Fashion Designer Exposes Domestic Servitude in India’s ‘Sunshine State’

When celebrated Indian fashion designer Wendell Rodricks sat down to write his third book, haute couture was not on his mind.

He was thinking about his neighbor Rosa — an elderly woman who had lived her life as a poskem — adopted as a child by a wealthy family in the western Indian state of Goa, given their family name but condemned to a lifetime of domestic servitude.

Rodricks’ new novel, “Poskem: Goans In The Shadows,” is a fictional tale of four people caught up in a Goan tradition that finally appears to be dying out in the 21st century.

Rodricks writes of an unspoken world of the last generation of people who fell victim to the poskem tradition, preserving their story for posterity, the publisher’s note states.

The author, a Goan himself, describes it as “the sunshine state’s dark secret.”

“The worst part of being a poskem… was that the entire village knew of these people and did not treat them with respect,” Rodricks told the Thomson Reuters Foundation.

Alda, the protagonist of the book inspired by the real-life Rosa, discovers she is different from the other children in the house when she is 10.

While her six “siblings” went to school, she did household chores, and while they ate from porcelain plates, she ate in the kitchen with the servants.

“Poskem has so many emotions — incest, sodomy, rape, seduction, love, hate, murder. But all this happened in reality,” Rodricks said at the book’s launch in India’s southern city of Chennai.

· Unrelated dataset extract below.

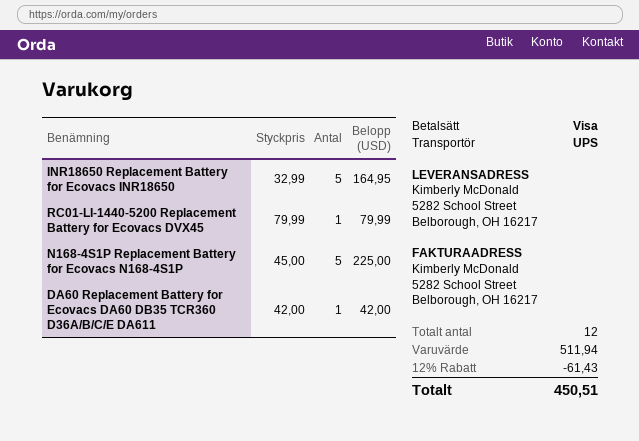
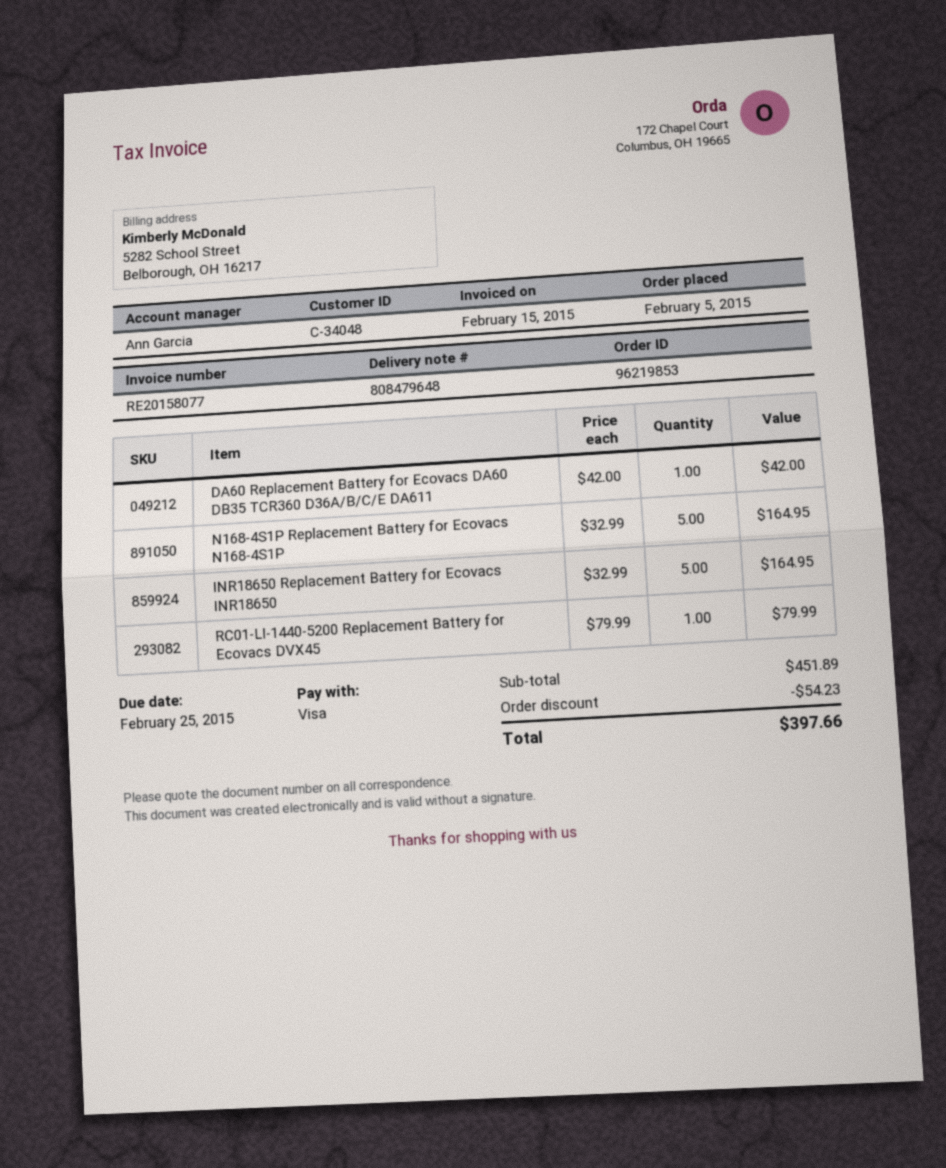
N168-4S1P Replacement Battery for Ecovacs N168-4S1P: 5 x 45.00 = 225.00 -> 5 x 32.99 = 164.95
subtotal: 511.94 -> 451.89
discount: 61.43 -> 54.23
total: 450.51 -> 397.66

India’s 2011 census recorded more than 4 million laborers aged from five to 14 years old.

In Goa, one of India’s top tourist destinations, poskem were normally from poor families or illegitimate children, Rodricks said.

“They were taken into a family, given the family name, introduced to a religion but, for the most part, not given equal treatment like the other siblings in the house,” he said.

“Very often they had no right to property and were even selfishly denied marriage so that the family could keep them in lifelong servitude.”

Rodricks said his mother’s family had a poskem, but he did not know the meaning of the word when he was young. He first understood what it meant in his twenties and later got to know more when he settled down in Goa and Rosa was his neighbor.

“The book is an apology to all the men and women who lived their lives as poskem in a 200-year-old tradition that has been rarely questioned,” he said.